Jakarta: Sekretaris Fraksi Partai Demokrat DPR RI Marwan Cik Aasan menilai, pemerintah tidak optimal dalam memanfaatkan kelonggaran yang diberikan melalui pelebaran defisit APBN di atas 3% PDB yang diatur UU Nomor 2 Tahun 2020 tentang Penetapan Perppu No 1 Tahun 2020 guna memulihkan ekonomi yang babak belur akibat corona.

Hal tersebut disampaikan oleh Marwan sapaannya saat menyoroti target pemerintah soal defisit Anggaran Pendapatan dan belanja negara (APBN) sementara tahun 2022 sebesar minus 4,51% hingga 4,85% dari produk domestik bruto (PDB).

“Setelah dianggarkan begitu besar contohnya program PEN itu tidak nendang terhadap perekonomian kita. Perekonomian kita tetap tumbuh negatif di 2020 minus 2,07 persen dan di kuartal I ini minus 0,74 persen,” kata Marwan, Rabu, (16/6/2021).

Selain itu, kata Marwan, penyerapan anggaran PEN di tahun 2020 hanya Rp 579,78 triliun atau 83,4 persen dari pagu Rp 695,2 triliun.

“Konsumsi tidak tumbuh, covid 19 tetap merajalela. Jadi kelonggaran ini tidak dimanfaatkan secara optimal,” papar Marwan.

Marwan juga menyoroti, mahalnya utang pemerintah dibandingkan dengan negara-negara lain. Menurut Marwan, utang pemerintah saat ini memiliki imbang hasil yang tinggi.

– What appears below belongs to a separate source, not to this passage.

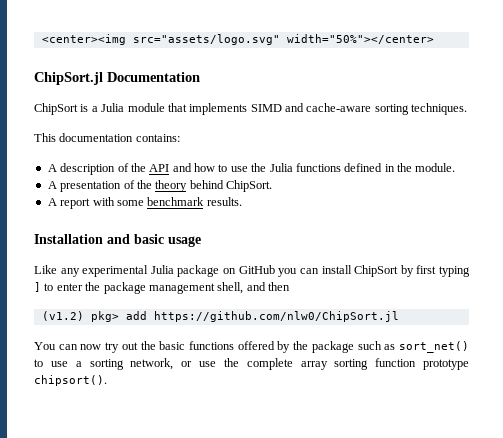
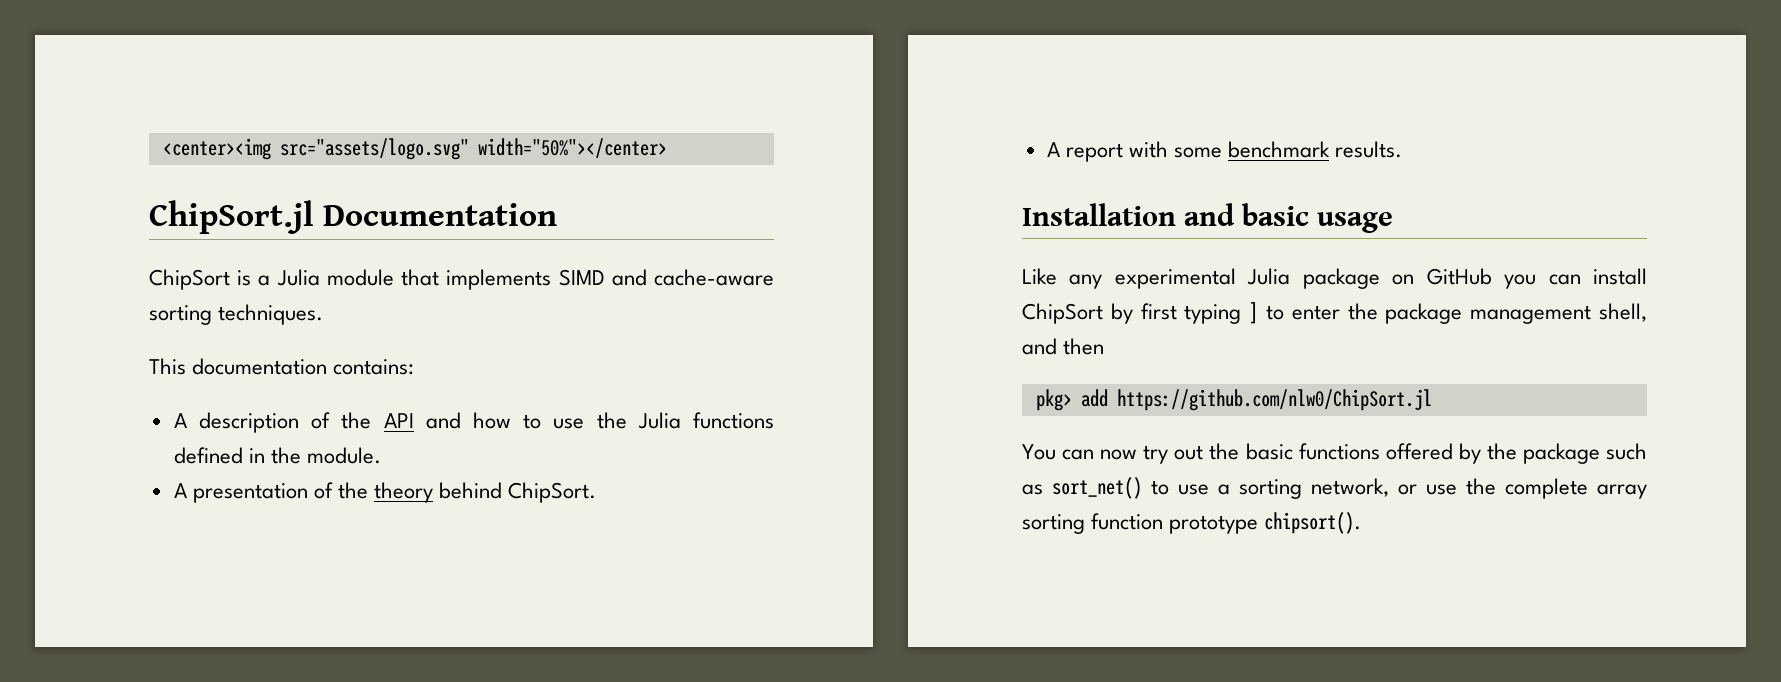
- (v1.2) pkg> add https://github.com/nlw0/ChipSort.jl
+ pkg> add https://github.com/nlw0/ChipSort.jl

“Contoh untuk jangka hutang 10 tahun (bunga) Indonesia, 26,72 persen lebih tinggi dari Jepang, 0,03 persen China, 2,99 persen, Thailand 1,29 persen, Malaysia 2,5 persen. Itu baru contoh dari yang di Asia dan Asia Tenggara,” tegas Marwan.

“Makanya BPK Memberikan catatan dengan strategi pengembangan surat berharga itu dilihat kurang efektif mahal,” tambah Marwan.

Yang lebih mengkhawatirkan, lanjut Marwan, ialah utang tersebut malah menjadi sisa lebih pembiayaan anggaran atau SILPA.

Mengacu data Kementerian Keuangan (Kemenkeu) menunjukkan ada dana sisa SILPA sebesar Rp 254,19 triliun yang tercatat hingga akhir April 2021.

Angka tersebut lebih tinggi dibandingkan posisi akhir April 2020 sebesar Rp 150,7 triliun.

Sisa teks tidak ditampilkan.